━━━ The records

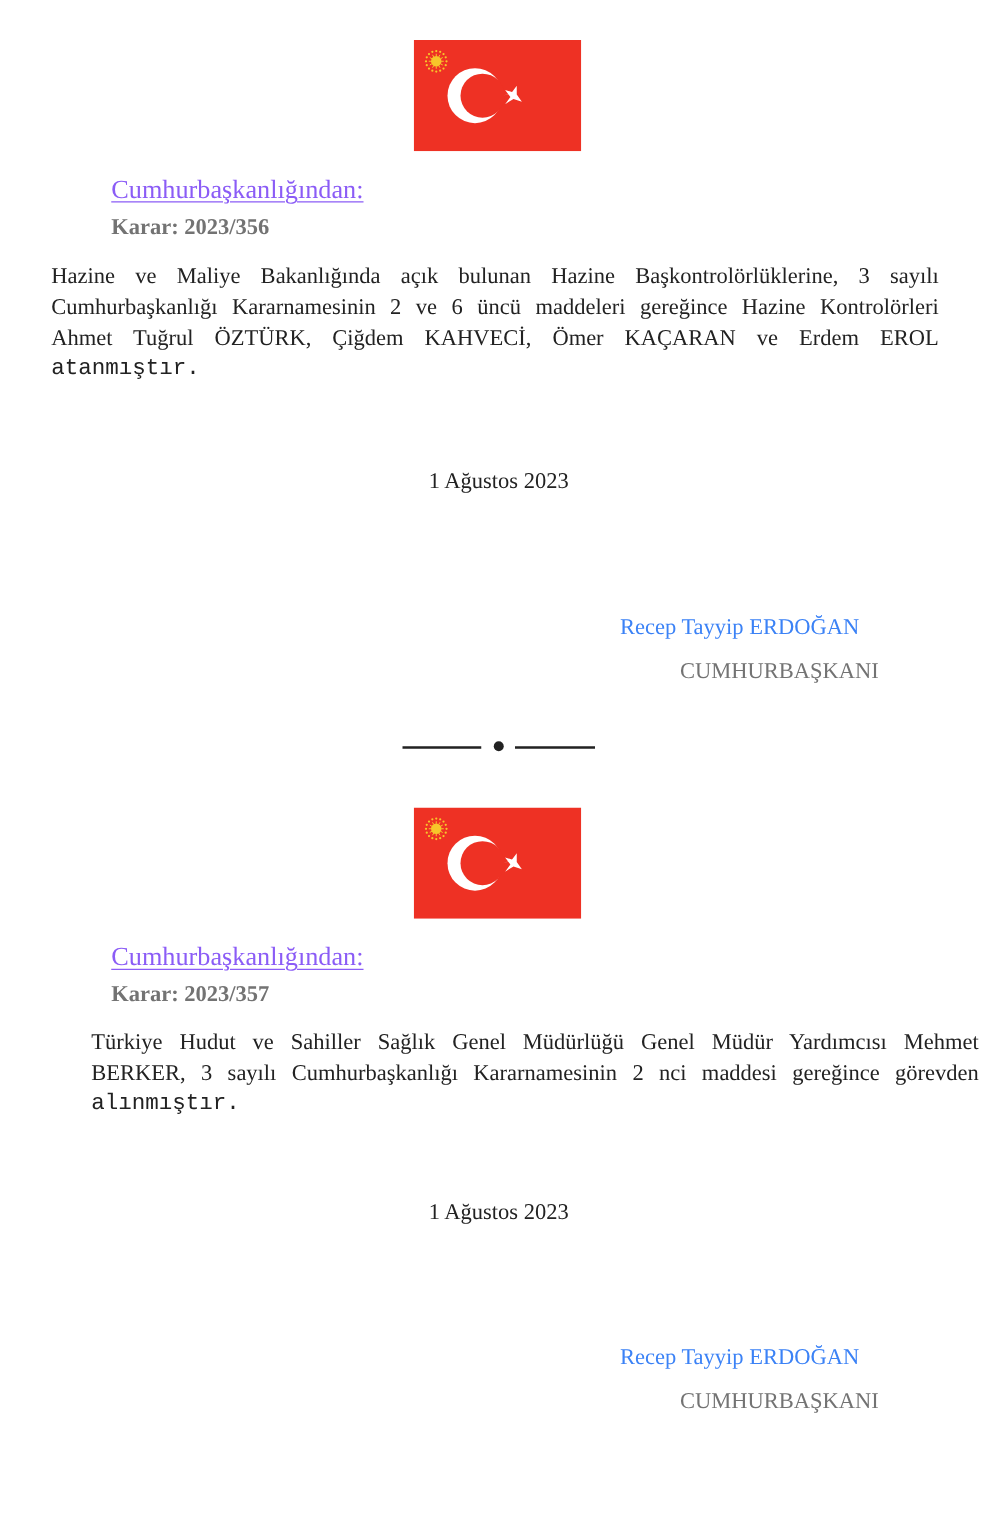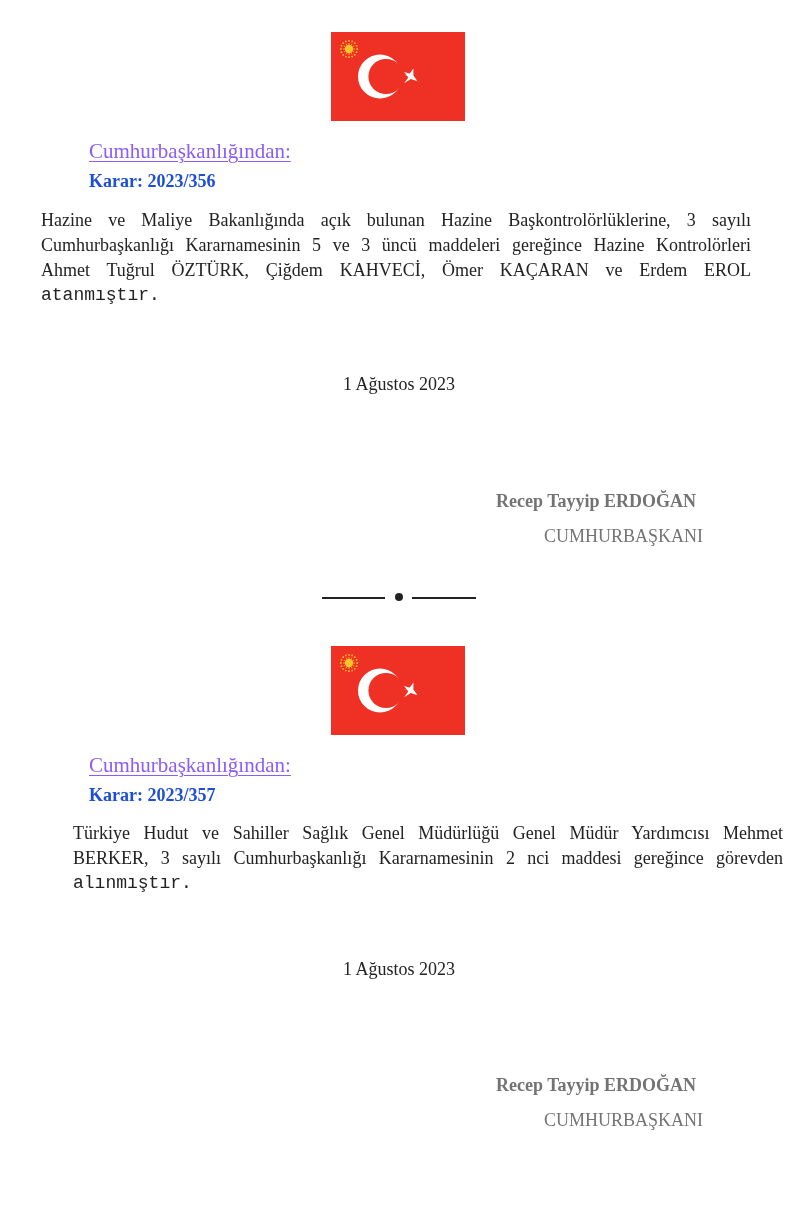--- a/index.html
+++ b/index.html
@@ -8,7 +8,7 @@
   .flag { position: absolute; left: 331px; width: 134px; height: 89px; }
   .issuer { position: absolute; left: 89px; font-size: 21px; text-decoration: underline;
             text-underline-offset: 3px; text-decoration-thickness: 1px; color: #8b5cf6; }
-  .decree { position: absolute; left: 89px; font-size: 18px; font-weight: bold; color: #1d4ed8; }
+  .decree { position: absolute; left: 89px; font-size: 18px; font-weight: bold; color: #737373; }
   .body-text { position: absolute; left: 41px; width: 710px; font-size: 18px; line-height: 25px;
                text-align: justify; color: #222; }
   .body-text .ln { display: block; text-align-last: justify; }

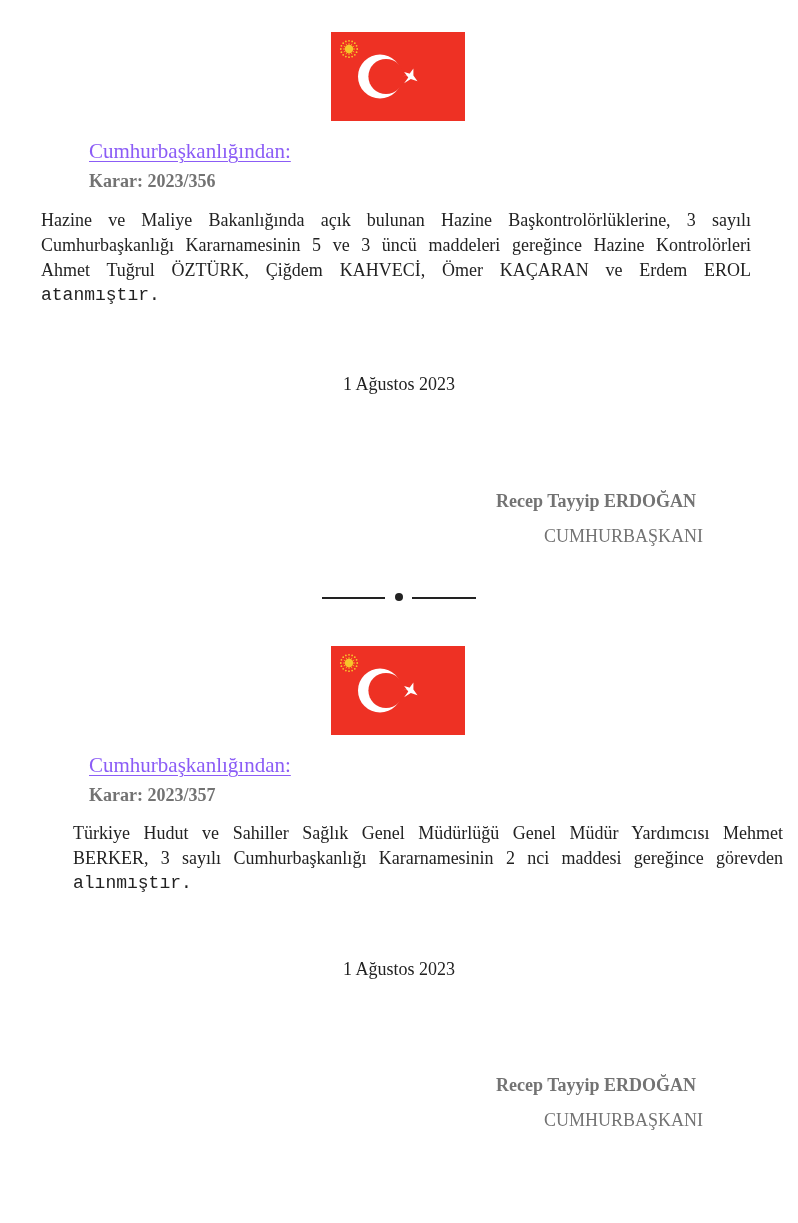--- a/index.html
+++ b/index.html
@@ -67,7 +67,7 @@
   <div class="decree" style="top:171px;">Karar: 2023/356</div>
   <div class="body-text" style="top:208px;">
     <span class="ln">Hazine ve Maliye Bakanlığında açık bulunan Hazine Başkontrolörlüklerine, 3 sayılı</span>
-    <span class="ln">Cumhurbaşkanlığı Kararnamesinin 5 ve 3 üncü maddeleri gereğince Hazine Kontrolörleri</span>
+    <span class="ln">Cumhurbaşkanlığı Kararnamesinin 2 ve 6 üncü maddeleri gereğince Hazine Kontrolörleri</span>
     <span class="ln">Ahmet Tuğrul ÖZTÜRK, Çiğdem KAHVECİ, Ömer KAÇARAN ve Erdem EROL</span>
     <span class="ln last">atanmıştır.</span>
   </div>

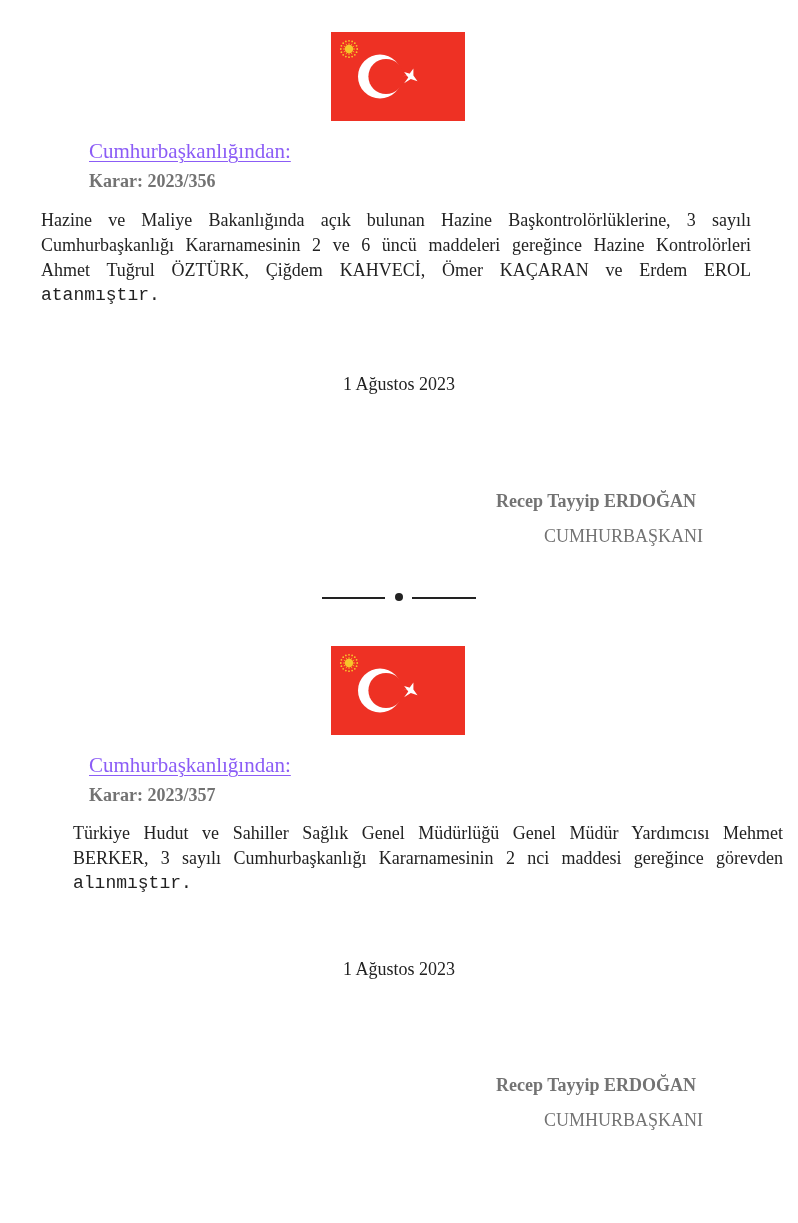--- a/index.html
+++ b/index.html
@@ -14,7 +14,7 @@
   .body-text .ln { display: block; text-align-last: justify; }
   .body-text .ln.last { text-align-last: left; font-family: Liberation Mono, monospace; }
   .date { position: absolute; left: 0; width: 798px; text-align: center; font-size: 18px; color: #222; }
-  .sig-name { position: absolute; left: 496px; font-size: 18px; font-weight: bold; color: #737373; }
+  .sig-name { position: absolute; left: 496px; font-size: 18px; font-weight: normal; color: #3b82f6; }
   .sig-title { position: absolute; left: 544px; font-size: 18px; color: #737373; }
   .sep { position: absolute; top: 592px; left: 322px; width: 154px; height: 10px; }
   .sep .line { position: absolute; top: 5px; height: 1.5px; background: #222; }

━━━━━━

(What is needed)
Exactly as written, copy the entries above without their pictures.

(Expected answer)
--- a/index.html
+++ b/index.html
@@ -8,7 +8,7 @@
   .flag { position: absolute; left: 331px; width: 134px; height: 89px; }
   .issuer { position: absolute; left: 89px; font-size: 21px; text-decoration: underline;
             text-underline-offset: 3px; text-decoration-thickness: 1px; color: #8b5cf6; }
-  .decree { position: absolute; left: 89px; font-size: 18px; font-weight: bold; color: #1d4ed8; }
+  .decree { position: absolute; left: 89px; font-size: 18px; font-weight: bold; color: #737373; }
   .body-text { position: absolute; left: 41px; width: 710px; font-size: 18px; line-height: 25px;
                text-align: justify; color: #222; }
   .body-text .ln { display: block; text-align-last: justify; }

--- a/index.html
+++ b/index.html
@@ -67,7 +67,7 @@
   <div class="decree" style="top:171px;">Karar: 2023/356</div>
   <div class="body-text" style="top:208px;">
     <span class="ln">Hazine ve Maliye Bakanlığında açık bulunan Hazine Başkontrolörlüklerine, 3 sayılı</span>
-    <span class="ln">Cumhurbaşkanlığı Kararnamesinin 5 ve 3 üncü maddeleri gereğince Hazine Kontrolörleri</span>
+    <span class="ln">Cumhurbaşkanlığı Kararnamesinin 2 ve 6 üncü maddeleri gereğince Hazine Kontrolörleri</span>
     <span class="ln">Ahmet Tuğrul ÖZTÜRK, Çiğdem KAHVECİ, Ömer KAÇARAN ve Erdem EROL</span>
     <span class="ln last">atanmıştır.</span>
   </div>

--- a/index.html
+++ b/index.html
@@ -14,7 +14,7 @@
   .body-text .ln { display: block; text-align-last: justify; }
   .body-text .ln.last { text-align-last: left; font-family: Liberation Mono, monospace; }
   .date { position: absolute; left: 0; width: 798px; text-align: center; font-size: 18px; color: #222; }
-  .sig-name { position: absolute; left: 496px; font-size: 18px; font-weight: bold; color: #737373; }
+  .sig-name { position: absolute; left: 496px; font-size: 18px; font-weight: normal; color: #3b82f6; }
   .sig-title { position: absolute; left: 544px; font-size: 18px; color: #737373; }
   .sep { position: absolute; top: 592px; left: 322px; width: 154px; height: 10px; }
   .sep .line { position: absolute; top: 5px; height: 1.5px; background: #222; }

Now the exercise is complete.